Comment les lobbys ont neutralisé la transparence énergétique
Mais Microsoft et DigitalEurope, le principal lobby bruxellois de la tech, ont rapidement contre-attaqué. Selon Investigate Europe, ils ont soumis des propositions d'amendements à la Commission européenne. Résultat : les amendements finalement intégrés au texte sont des reprises quasiment mot pour mot de leurs propositions, interdisant toute publication de ces données par l'Europe et ses États membres.
La mécanique est redoutable. Les grandes entreprises tech produisent déjà des rapports environnementaux maison, mais leurs méthodologies rendent toute comparaison impossible. Sans données officielles et standardisées, il devient très difficile d'évaluer précisément la réalité de la consommation des centres de données. C'est précisément ce flou que les lobbys ont cherché à préserver.
Une opacité qui alimente les tensions autour des datacenters
Cette révélation intervient dans un contexte de forte pression sur la construction de nouveaux datacenters en Europe. Les projets se multiplient, portés notamment par l'explosion des besoins liés à l'intelligence artificielle, mais ils se heurtent à des résistances croissantes des riverains et des élus locaux, faute d'informations fiables sur leur consommation réelle en eau et en électricité.
En France, la question est particulièrement sensible. Le Sénat a récemment classé les grands datacenters en projets d'intérêt national majeur, et l'Assemblée nationale a été saisie en urgence d'un texte encadrant leur implantation. Des décisions qui, pour être éclairées, nécessiteraient précisément les données que les lobbys ont contribué à masquer au niveau européen.

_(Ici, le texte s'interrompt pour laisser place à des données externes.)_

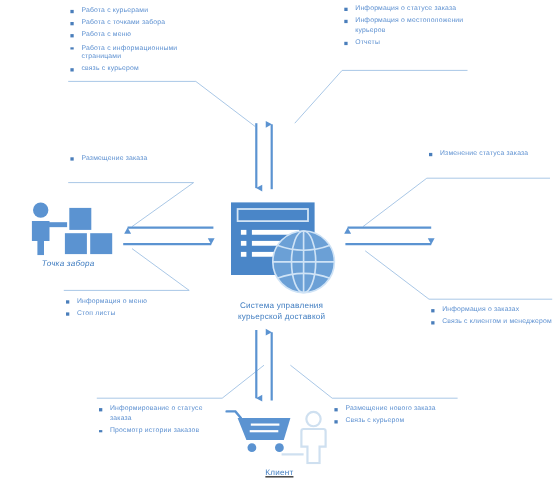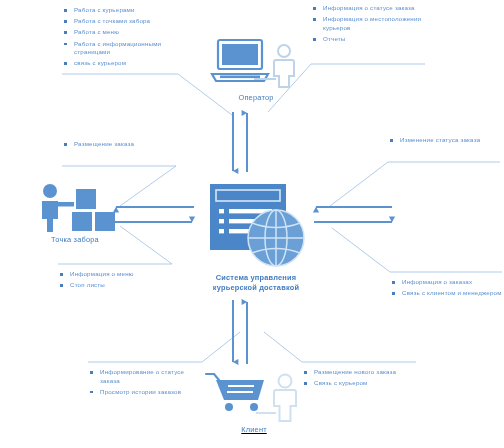--- a/index.html
+++ b/index.html
@@ -181,55 +181,38 @@
     </ul>
   </div>
 
   <div class="annot" style="left:302px; top:368px; width:116px;">
     <ul>
       <li>Размещение нового заказа</li>
       <li>Связь с курьером</li>
     </ul>
   </div>
 
-  <div class="node" style="left:203px; top:38px; width:106px;">
-    <div class="icon-wrap">
-      <svg width="100" height="52" viewBox="0 0 100 52" xmlns="http://www.w3.org/2000/svg">
-
-        <rect x="12" y="2" width="44" height="29" rx="2" fill="none" stroke="#5b93d1" stroke-width="2.2"></rect>
-        <rect x="16" y="6" width="36" height="21" fill="#5b93d1"></rect>
-
-        <path d="M6,36 L62,36 L58,43 L10,43 Z" fill="none" stroke="#5b93d1" stroke-width="2.2"></path>
-        <rect x="14" y="37.5" width="40" height="2.6" fill="#5b93d1"></rect>
-
-        <circle cx="78" cy="13" r="6" fill="none" stroke="#bcd3ea" stroke-width="2"></circle>
-        <path d="M70,22 h16 a2,2 0 0 1 2,2 v14 h-5 v11 h-10 v-11 h-5 v-14 a2,2 0 0 1 2,-2 z" fill="none" stroke="#bcd3ea" stroke-width="2"></path>
-        <line x1="48" y1="41" x2="70" y2="41" stroke="#bcd3ea" stroke-width="2"></line>
-      </svg>
-    </div>
-    <div class="node-label">Оператор</div>
-  </div>
-
-  <div class="node" style="left:23px; top:182px; width:104px;">
+
+  <div class="node" style="left:10px; top:182px; width:104px;font-style:italic;">
     <div class="icon-wrap">
       <svg width="94" height="50" viewBox="0 0 94 50" xmlns="http://www.w3.org/2000/svg">
 
         <circle cx="22" cy="9" r="7" fill="#5b93d1"></circle>
         <path d="M14,19 h16 v18 h-5 v13 h-6 v-13 h-5 z" fill="#5b93d1"></path>
         <rect x="28" y="20" width="18" height="4.5" fill="#5b93d1"></rect>
 
         <rect x="48" y="7" width="20" height="20" fill="#5b93d1"></rect>
         <rect x="44" y="30" width="20" height="19" fill="#5b93d1"></rect>
         <rect x="67" y="30" width="20" height="19" fill="#5b93d1"></rect>
       </svg>
     </div>
     <div class="node-label">Точка забора</div>
   </div>
 
-  <div class="node" style="left:196px; top:182px; width:120px;font-weight:bold;">
+  <div class="node" style="left:196px; top:182px; width:120px;">
     <div class="icon-wrap">
       <svg width="108" height="88" viewBox="0 0 108 88" xmlns="http://www.w3.org/2000/svg">
 
         <rect x="8" y="2" width="76" height="66" fill="#4a86c8"></rect>
         <rect x="14" y="8" width="64" height="11" fill="none" stroke="#d6e6f5" stroke-width="1.6"></rect>
 
         <rect x="17" y="27" width="5" height="4.4" fill="#ffffff"></rect>
         <rect x="27" y="27" width="43" height="4.4" fill="#ffffff"></rect>
         <rect x="17" y="37" width="5" height="4.4" fill="#ffffff"></rect>
         <rect x="27" y="37" width="43" height="4.4" fill="#ffffff"></rect>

Aux États-Unis, le débat prend également de l'ampleur. Des élus comme Bernie Sanders et Alexandria Ocasio-Cortez ont proposé un moratoire sur la construction de datacenters IA, alimenté en partie par ce même manque de transparence sur leur empreinte énergétique réelle.
L'affaire soulève une question de gouvernance démocratique fondamentale. Quand les amendements législatifs européens sont copiés-collés depuis des notes de lobbying d'entreprises privées, la capacité des citoyens et des États à réguler efficacement ces infrastructures critiques devient sérieusement compromise. Pour les acteurs du secteur qui jouent la transparence, comme en témoigne l'essor des certifications ISO et Tier encadrant les bonnes pratiques, cette opacité imposée par les géants tech fragilise la crédibilité collective de toute une industrie.